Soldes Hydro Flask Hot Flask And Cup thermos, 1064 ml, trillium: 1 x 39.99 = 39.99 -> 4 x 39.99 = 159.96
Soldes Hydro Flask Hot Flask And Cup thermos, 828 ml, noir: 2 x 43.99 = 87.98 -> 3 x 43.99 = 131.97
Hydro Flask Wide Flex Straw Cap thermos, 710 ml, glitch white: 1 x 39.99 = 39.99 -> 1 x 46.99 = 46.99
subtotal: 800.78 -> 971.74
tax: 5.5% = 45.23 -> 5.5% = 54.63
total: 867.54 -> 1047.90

+++++

Required work:
Restate the material word for word, keeping every line intact.

Result for this exercise:
Soldes Hydro Flask Hot Flask And Cup thermos, 1064 ml, trillium: 1 x 39.99 = 39.99 -> 4 x 39.99 = 159.96
Soldes Hydro Flask Hot Flask And Cup thermos, 828 ml, noir: 2 x 43.99 = 87.98 -> 3 x 43.99 = 131.97
Hydro Flask Wide Flex Straw Cap thermos, 710 ml, glitch white: 1 x 39.99 = 39.99 -> 1 x 46.99 = 46.99
subtotal: 800.78 -> 971.74
tax: 5.5% = 45.23 -> 5.5% = 54.63
total: 867.54 -> 1047.90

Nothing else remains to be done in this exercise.